The EU Commission started to dig into this question by mapping the various existing international standardisation initiatives on AI which are relevant to high-risk AI systems, with the goals of analysing their relation to the requirements of the AI Act Proposal and, in the long run, of providing a roadmap for implementing the AIA.
This EU study considered the International Organization for Standardization (ISO) and the Institute of Electrical and Electronics Engineers (IEEE) standards about AI. The IEEE is the largest technical professional organisation dedicated to the advancement of technology. In particular, it develops global standards in a wide range of sectors, including energy, the Internet of Things, robotics, AI systems, nanotechnology, etc. Common IEEE technical standards are for example the standards for WiFi or for the software development life cycle. IEEE has set itself the goal of finding global ethical solutions, despite the diversity of existing ethical traditions, placing human well-being as the metric for progress in the algorithmic age. To this end, the IEEE wrote the “Ethically Aligned Design” document and is currently creating the P7000 series of standards entitled IEEE Ethics in action in Autonomous and Intelligent Systems.
For example, a standard in the making is called “Algorithmic Bias Considerations” and proposes “benchmarking procedures and criteria for the selection of validation data sets for bias quality control; guidelines on establishing and communicating the application boundaries for which the algorithm has been designed and validated to guard against unintended consequences arising from out-of-bound application of algorithms; suggestions for user expectation management to mitigate bias due to incorrect interpretation of systems outputs by users (e.g. correlation vs. causation)”.

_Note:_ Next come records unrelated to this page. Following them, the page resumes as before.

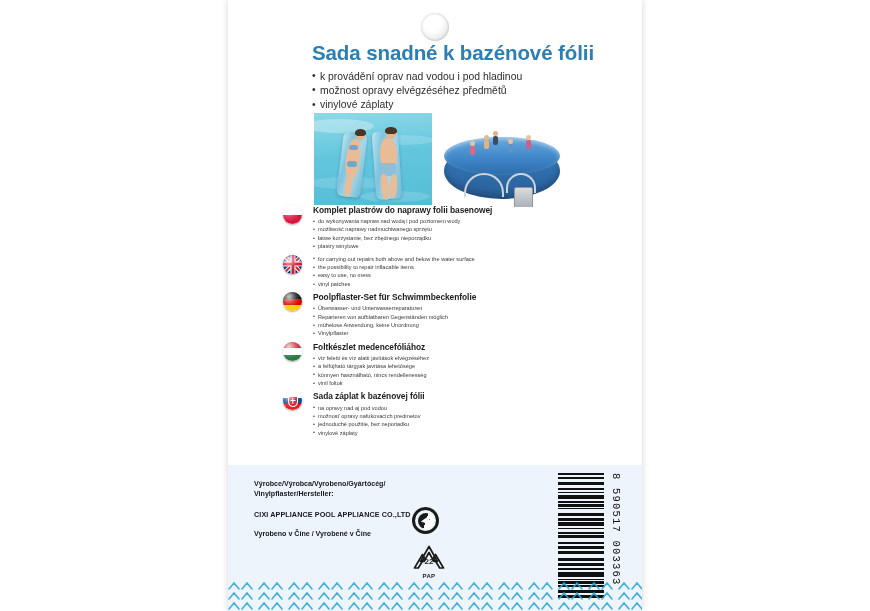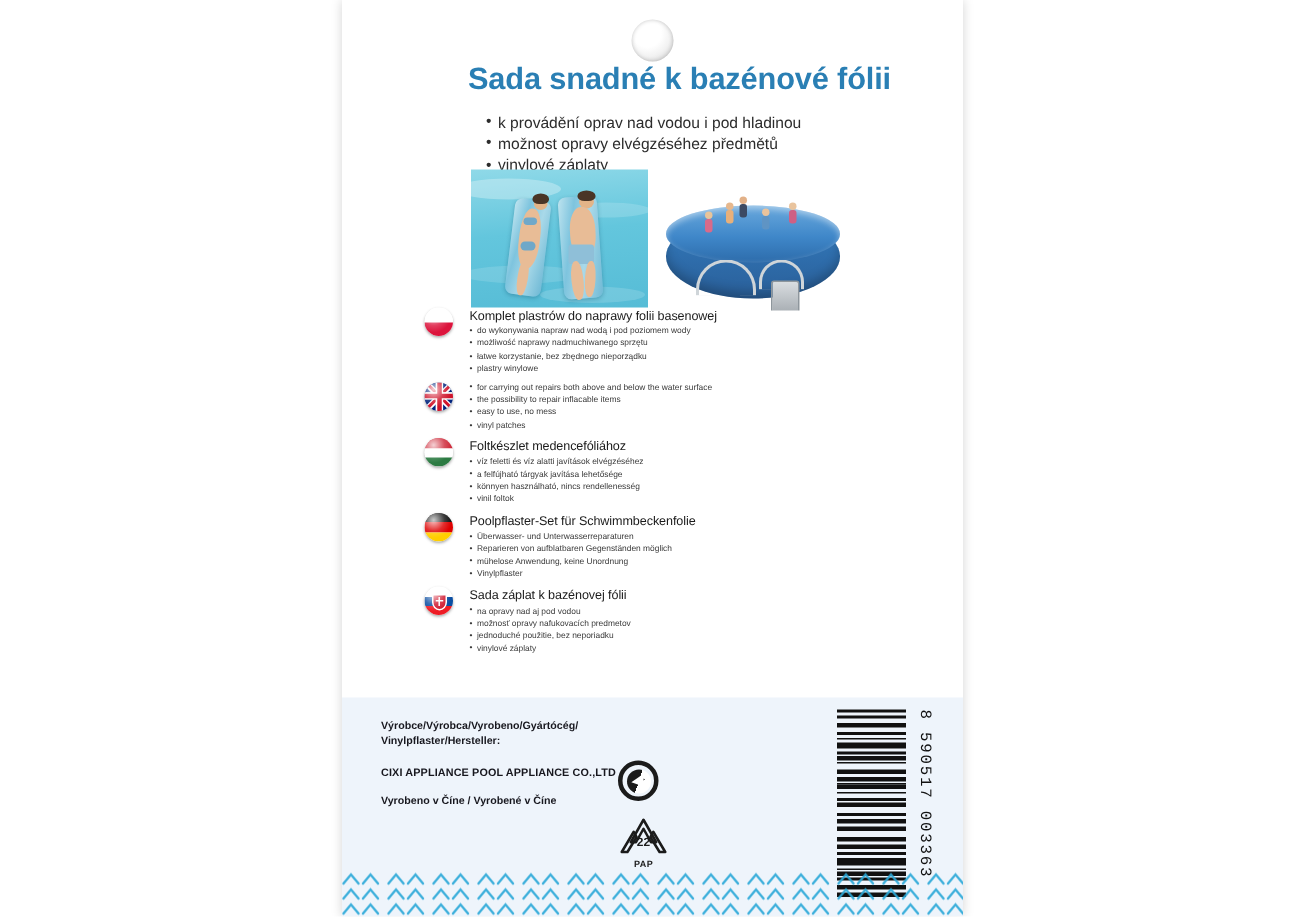"k provádění oprav nad vodou" .cz-bullets { margin: 12px -> 0 }
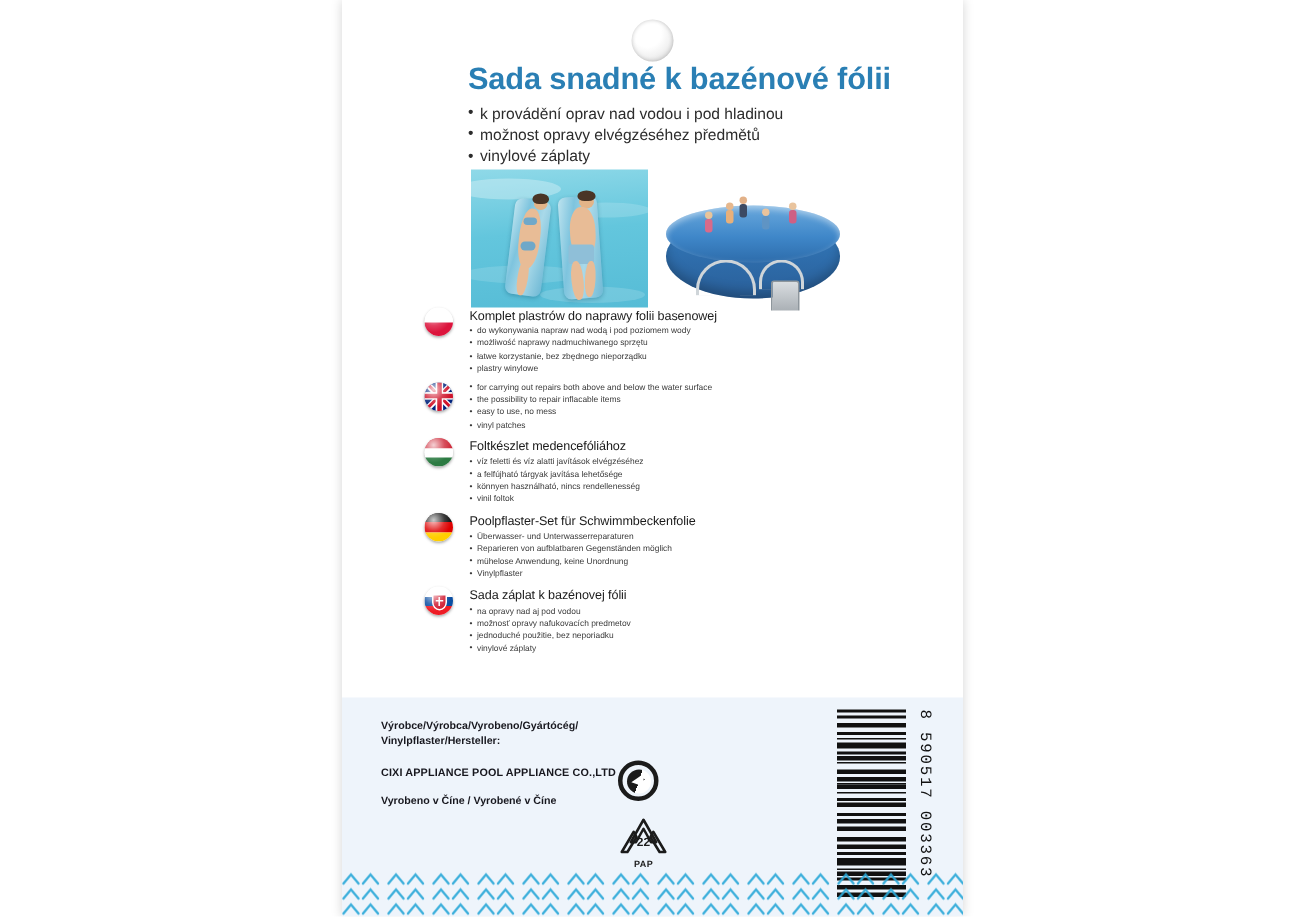"Komplet plastrów do naprawy folii" .lang-title { font-weight: normal -> bold }
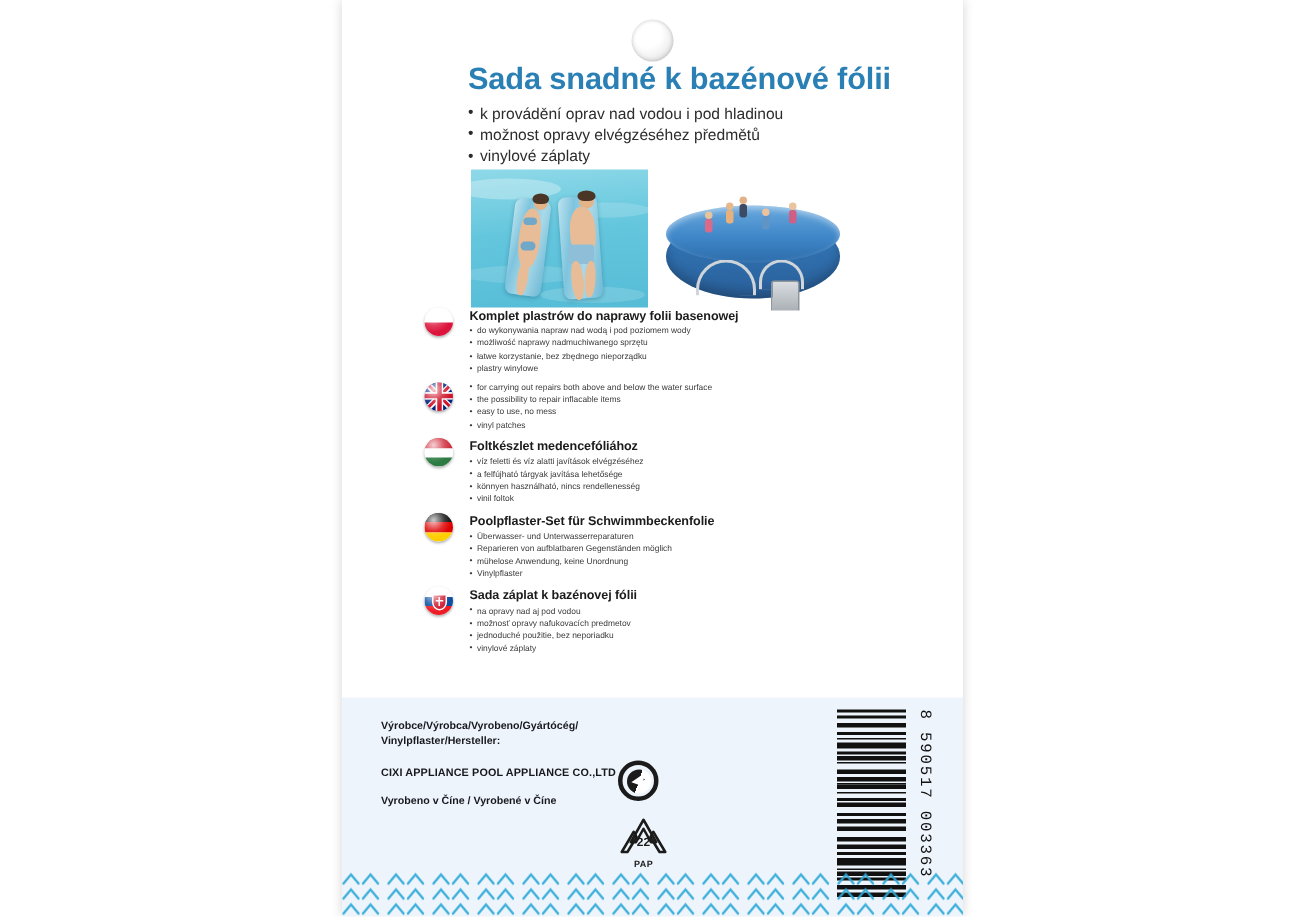"Foltkészlet medencefóliához" div.lang-block { order: before "Poolpflaster-Set für Schwimmbeckenfolie" -> after "Poolpflaster-Set für Schwimmbeckenfolie" }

Operationalise ethics through technical standards?
Are we taking the path of operationalisation of ethical choices and human rights through technical standards elaborated by professional engineering associations? For example, can a technical standard set a methodology for taking certain ethical values into account when designing an AI system? This is what the IEEE produced with its 7000-2021 Standard Model Process for Addressing Ethical Concerns during System Design, which goal is to “enable organizations to design systems with explicit consideration of individual and societal ethical values, such as transparency, sustainability, privacy, fairness, and accountability, as well as values typically considered in system engineering, such as efficiency and effectiveness.” How the European standardisation organisations will consider these international standards on AI ethical issues? While the standardisation system regarding the safety of products such as toys is understandable, it seems less legitimate when it comes to the complex issue of AI ethics and fundamental rights. The development of any human rights rules must not be hidden under the guise of technical needs and be free from pressures of competitivity. If this path is followed, a minimum level of transparency in the stakeholders’ involvement must be guaranteed. To be continued!
- Arnaud Van Waeyenberge, La normalisation technique en Europe. L’empire (du droit) contre-attaque, Revue Internationale de Droit Économique – 2018 – pp. 305-318.
- Yves Poullet, Éthique et droits de l’homme dans notre société du numérique, 2020.
- Cathy O’Neil, Weapons of Math Destruction: How Big Data Increases Inequality and Threatens Democracy, 2016.